Gosto de pensar que nossa espécie chegou até onde chegou não apenas porque os indivíduos foram cada um por si aprendendo e se desenvolvendo, mas sim por meio da cooperação, ainda que às vezes indireta e relativa.
Acho que nossa espécie, ao longo dos séculos, conseguiu não só aumentar sua capacidade de lidar com as adversidades, como foi capaz de transmitir os ensinamentos aprendidos às gerações seguintes. Esta tem sido a grande diferença.

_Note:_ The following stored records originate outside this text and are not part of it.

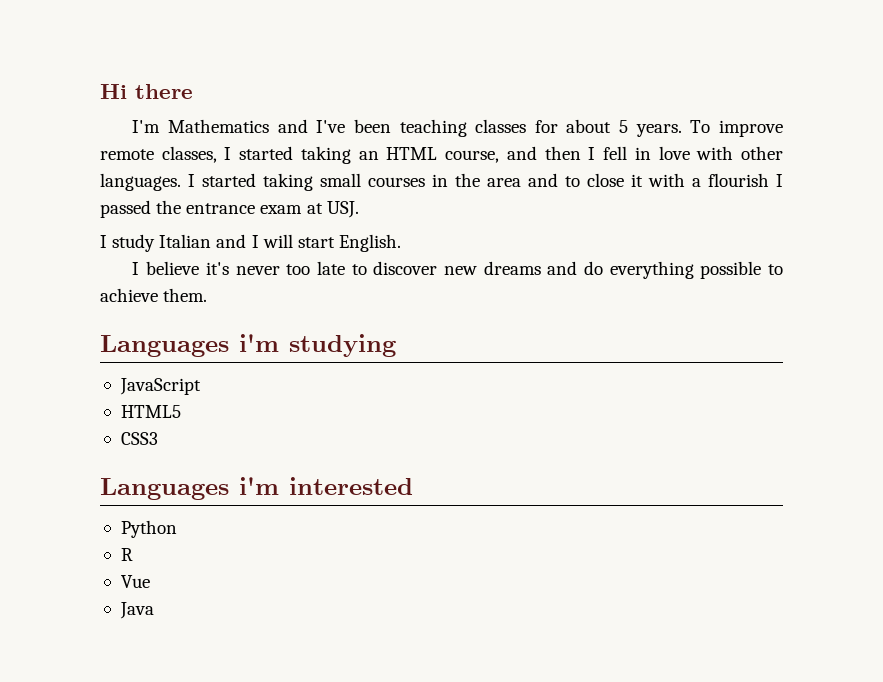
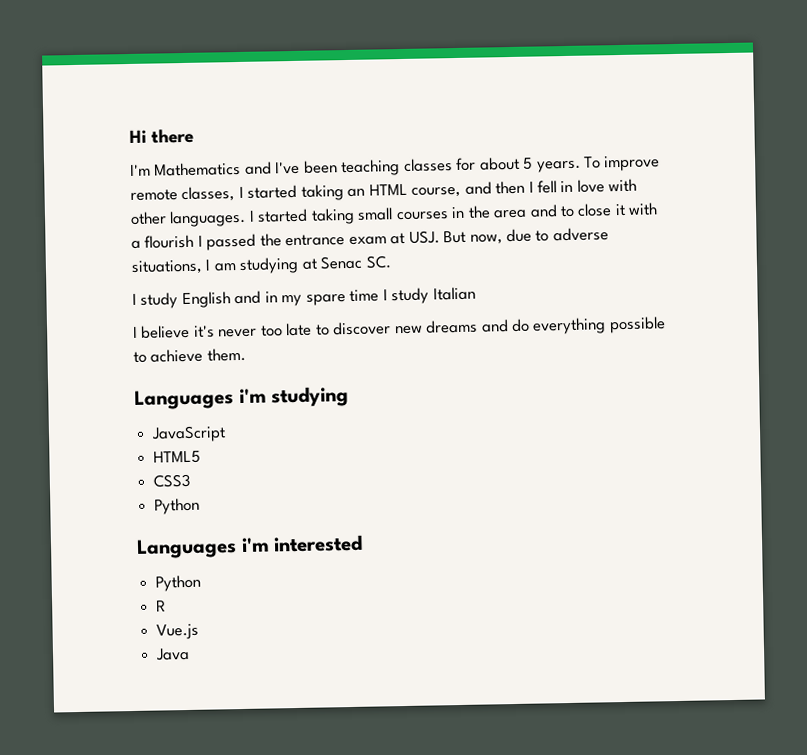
[100,234,401,252] // I study Italian and I will start English. -> [443,227,609,245] [131,255,391,275] [132,286,476,309] But now, due to adverse situations, I am studying at Senac SC. // I study English and in my spare time I study Italian
(158, 438) none -> [154,497,201,515] // Python
[120,575,150,588] Vue -> [156,623,200,640] Vue.js

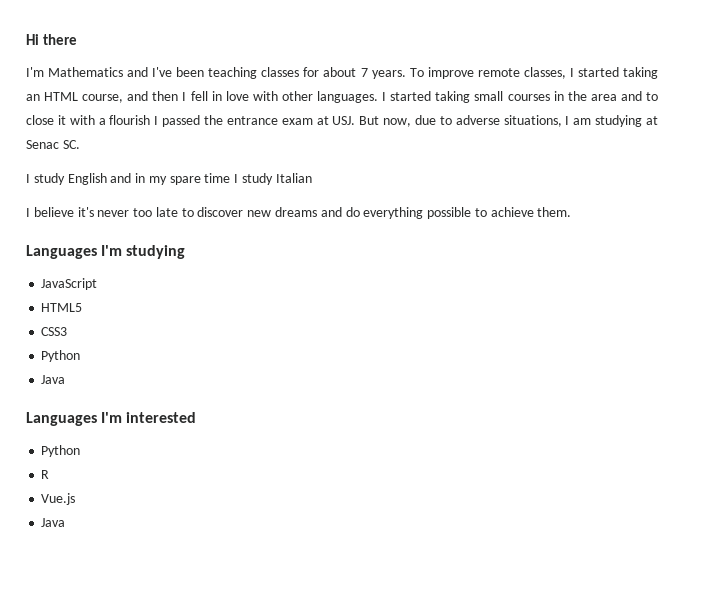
[522,157,534,170] 5 -> [360,68,368,77] 7
[238,388,267,404] i'm -> [101,245,123,256] I'm
[136,537,270,559] // Languages i'm -> [41,375,66,384] [26,412,123,426] // Java // Languages I'm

Mal ou bem, foi o espírito coletivo que nos fez capazes de trocar informações ao mesmo tempo em que as acumulava, de forma a ser possível compartilha-las com outros indivíduos não apenas naquele momento, mas com futuras gerações.
Não falo aqui de heranças genéticas, nem do inconsciente coletivo de que nos falou Jung. Falo das interações dos indivíduos com outros indivíduos.

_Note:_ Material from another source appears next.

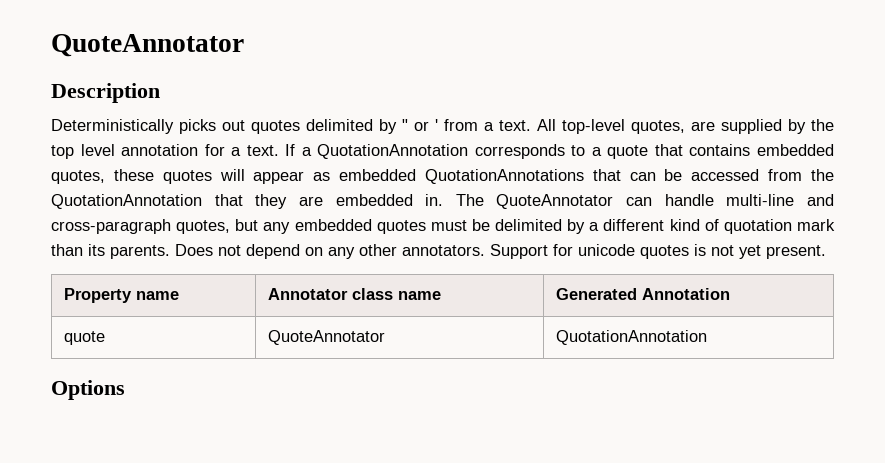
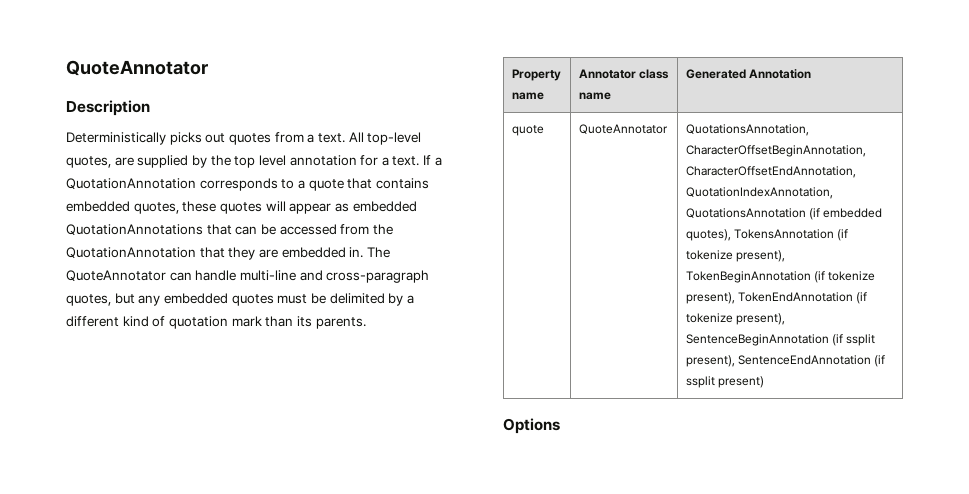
[306,119,438,134] delimited by " or ' -> (271, 139) none
[175,244,826,259] Does not depend on any other annotators. Support for unicode quotes is not yet present. -> (366, 323) none
[555,330,707,345] QuotationAnnotation -> [685,124,809,136] [685,145,866,157] [685,166,856,178] [685,187,833,199] [685,208,883,220] [685,229,849,241] [685,250,786,262] [685,271,876,283] [685,292,868,304] [685,313,786,325] [685,334,876,346] [685,355,886,367] [685,376,765,388] QuotationsAnnotation, CharacterOffsetBeginAnnotation, CharacterOffsetEndAnnotation, QuotationIndexAnnotation, QuotationsAnnotation (if embedded quotes), TokensAnnotation (if tokenize present), TokenBeginAnnotation (if tokenize present), TokenEndAnnotation (if tokenize present), SentenceBeginAnnotation (if ssplit present), SentenceEndAnnotation (if ssplit present)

Falo, a propósito disso, dos bebês neotênicos, que fizeram parte, há 1 milhão de anos atrás, de uma mudança importante na evolução do homo erectus que nos antecedeu. Uma questão crítica, naquele momento, era lidar com a grande quantidade de alterações morfológicas que estavam ocorrendo com a espécie: caminhar sobre dois pés; oposição do polegar aos outros dedos; e a mandíbula diminuindo de tamanho, ao ser liberada pelas “mãos” da função de agarrar a presa, facilitando a emissão de sons e o aumento da capacidade craniana.

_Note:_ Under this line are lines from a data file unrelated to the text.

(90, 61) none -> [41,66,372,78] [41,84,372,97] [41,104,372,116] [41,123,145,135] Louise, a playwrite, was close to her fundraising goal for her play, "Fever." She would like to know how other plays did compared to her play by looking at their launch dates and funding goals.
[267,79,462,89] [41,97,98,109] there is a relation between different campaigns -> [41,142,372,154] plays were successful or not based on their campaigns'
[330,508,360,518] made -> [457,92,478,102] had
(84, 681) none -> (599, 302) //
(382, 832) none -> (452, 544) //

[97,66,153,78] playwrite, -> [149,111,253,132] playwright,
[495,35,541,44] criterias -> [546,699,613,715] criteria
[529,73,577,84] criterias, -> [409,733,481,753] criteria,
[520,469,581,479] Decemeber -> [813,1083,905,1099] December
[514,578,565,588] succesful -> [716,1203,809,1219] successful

Com tantas “mudanças” os bebês tinham, então, a sua maturação como feto atrasada, nascendo “melhores” mas, por outro lado, relativamente incapazes de sobreviver, demandando cuidados intensivos por parte do grupo. Ou seja, a simples sobrevivência da espécie na sua evolução exigiu uma forte coesão da coletividade, uma socialização integradora, para que pudesse se dedicar aos infantes. Naquele mesmo período, a nascente – e crescente - facilidade de emitir sons articulados acabou levando ao surgimento da fala, talvez o acontecimento mais decisivo para nossa espécie.
Quando vejo um bebê nascer hoje, nas famílias da classe média em diante, ainda fico abismado com o cuidado que lhe é dedicado. Quantas e quantas horas de vigília, zelo, quantos cuidados com seu conforto, sua alimentação, sua saúde desde o útero, e enorme disponibilidade de recursos para desenvolvê-lo (em todos os sentidos), estimula-lo, educa-lo.
Além dos estímulos ao desenvolvimento do cérebro que estas novas interações permitiam, elas acabaram facilitando o aprimoramento das estruturas sociais, que ao logo dos séculos foram se aperfeiçoando, a ponto de gerar instituições capazes de acumular conhecimento e transmiti-lo. Esta acumulação, por sua vez, provocava e facilitava novas e mais sofisticadas interações.
Mais: esta memória continuamente acumulada pela cooperação entre as pessoas, tem permitido que a espécie humana consiga vislumbrar melhor o futuro e fazer planos em torno dele, seja como indivíduo, seja como agrupamento social.
Somos um coletivo relativamente bem sucedido, até aqui. Mesmo com todas as guerras, mesquinharias e destruições que retardaram muitos avanços. Resta saber é se teremos a competência, como coletividade, para lidar com as ameaças que hoje estão a nos desafiar, com desequilíbrios sócio ambientais gerados pelo “progresso”. Resta saber se finalmente conseguiremos (voltar a) ser mais justos uns com os outros e resgatarmos a nós mesmo como Humanos.